May 28, 2018
(Reuters) – Canada is likely to buy Kinder Morgan Canada Ltd’s Trans Mountain oil pipeline and its proposed expansion project in an attempt to ensure that it is built, Bloomberg reported on Monday, citing a person familiar with the talks.
The company, a unit of Houston-based Kinder Morgan Inc, had stopped all non-essential work on the C$7.4 billion ($5.70 billion) project in April, citing permitting delays and political opposition in British Columbia, and said it would scrap the expansion unless the legal challenges are resolved by May 31.
Expansion of the Trans Mountain pipeline, which takes crude from Alberta’s oil sands to a facility in the Pacific province of British Columbia, has also faced opposition from environmental groups and some aboriginal groups.
The minority left-leaning New Democratic government in British Columbia, citing the risks of a major spill, opposes the project. This year it proposed new rules to temporarily block increased shipments of crude while it examined oil spill preparedness and response.
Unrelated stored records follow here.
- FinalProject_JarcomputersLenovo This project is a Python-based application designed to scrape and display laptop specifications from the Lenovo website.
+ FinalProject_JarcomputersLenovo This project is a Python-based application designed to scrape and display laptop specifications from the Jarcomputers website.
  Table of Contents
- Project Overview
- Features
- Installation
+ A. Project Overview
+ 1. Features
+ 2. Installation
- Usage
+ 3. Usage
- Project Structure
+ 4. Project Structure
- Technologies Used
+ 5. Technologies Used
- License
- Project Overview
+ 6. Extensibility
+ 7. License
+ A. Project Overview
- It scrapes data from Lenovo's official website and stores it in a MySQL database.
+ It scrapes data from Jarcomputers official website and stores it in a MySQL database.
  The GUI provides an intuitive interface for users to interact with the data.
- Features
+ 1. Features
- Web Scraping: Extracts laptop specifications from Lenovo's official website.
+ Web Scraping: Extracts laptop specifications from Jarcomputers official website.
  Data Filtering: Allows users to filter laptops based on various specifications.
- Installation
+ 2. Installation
Canada’s finance minister, Bill Morneau, is expected to announce on Tuesday whether or not the government plans to support the expansion of the pipeline expansion, the Canadian Press reported earlier on Monday. Bloomberg bloom.bg/2GVVOL3also reported that the deal could be announced as early as Tuesday.
“We’re not commenting on speculation,” a spokesman for Morneau told Reuters, while Kinder Morgan Canada was not available for comment outside regular business hours.
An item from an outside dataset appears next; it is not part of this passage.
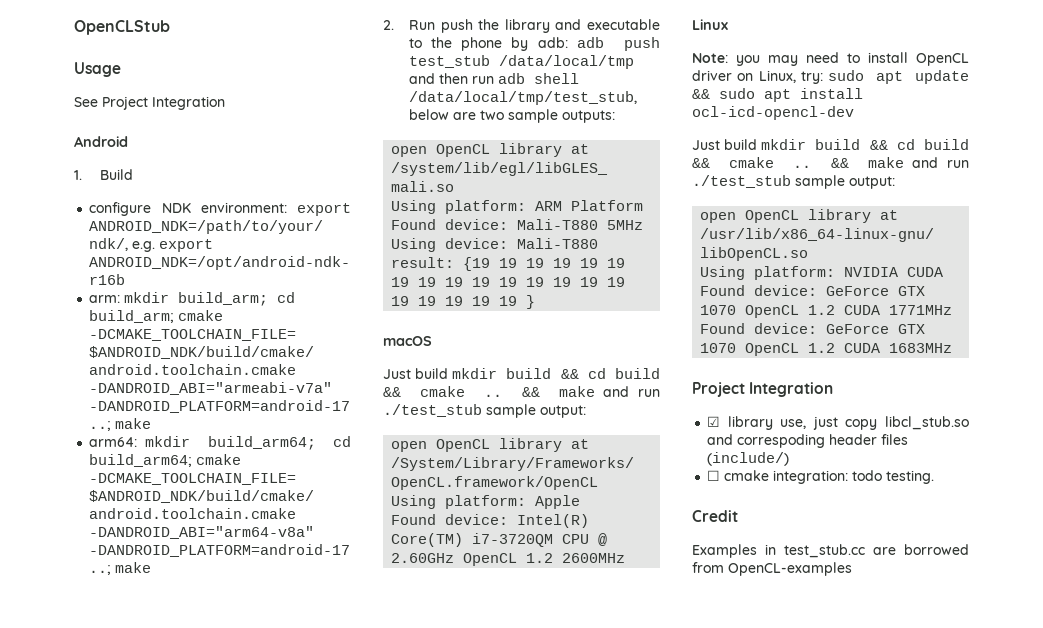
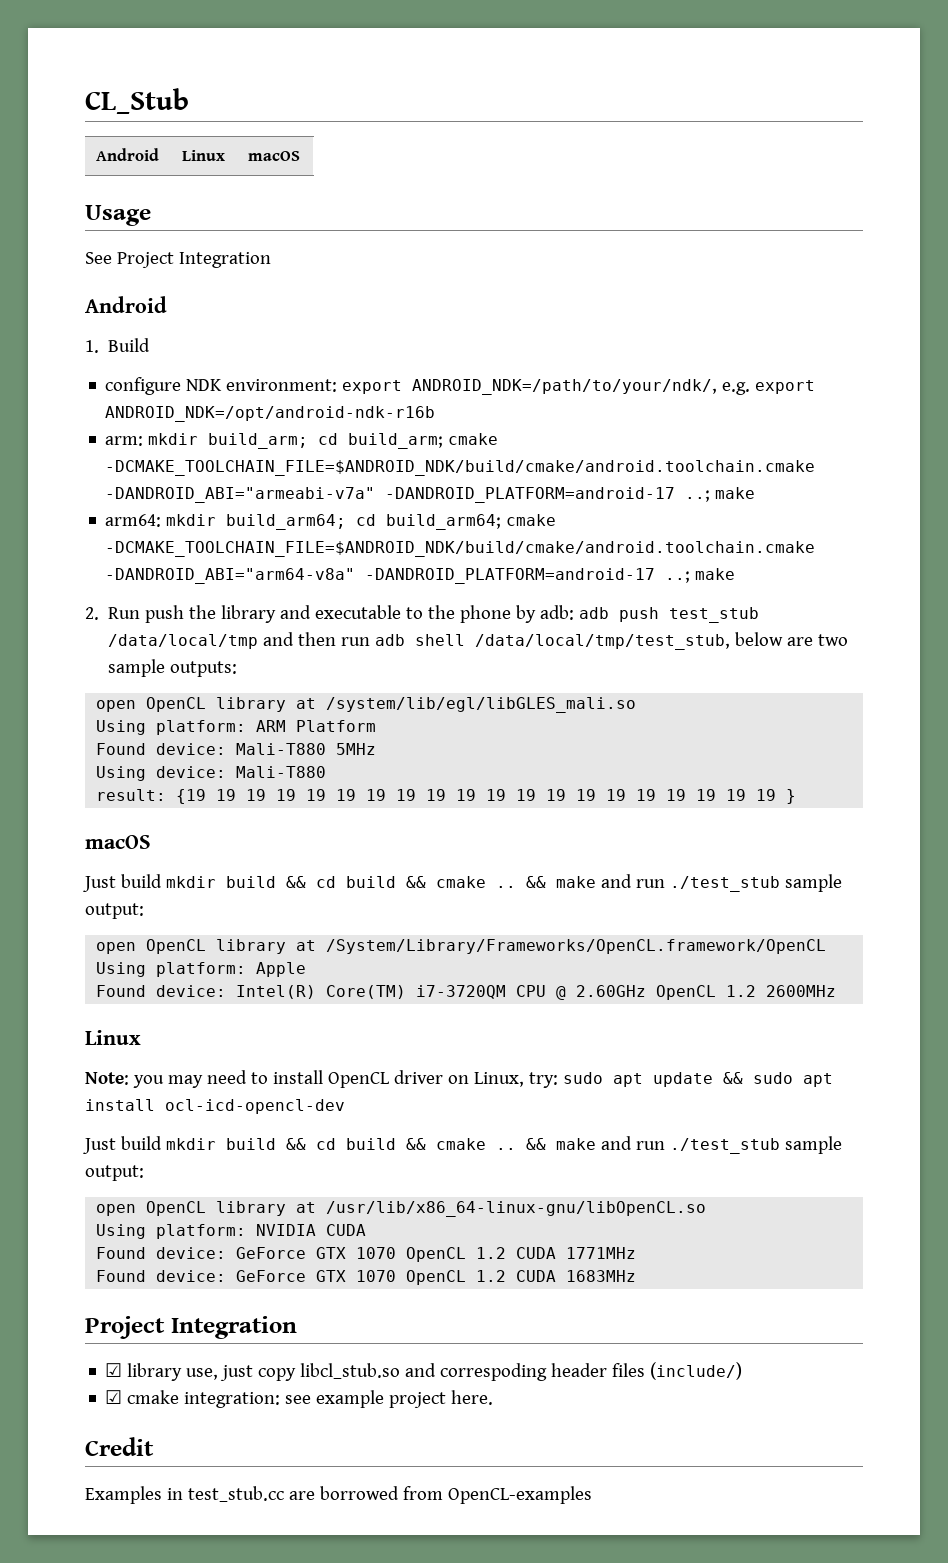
- OpenCLStub
+ CL_Stub
+ Android | Linux | macOS
- ☐ cmake integration: todo testing.
+ ☑ cmake integration: see example project here.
Options for the pipeline expansion include the government buying the project and selling it after completion or buying it on an interim basis and selling it to investors for further construction, the Canadian Press reported. bit.ly/2GXafPh
Morneau had unveiled a third option, which is to leave construction to Kinder Morgan Canada, but cover any cost overruns incurred as a result of political interference, the Canadian Press reported.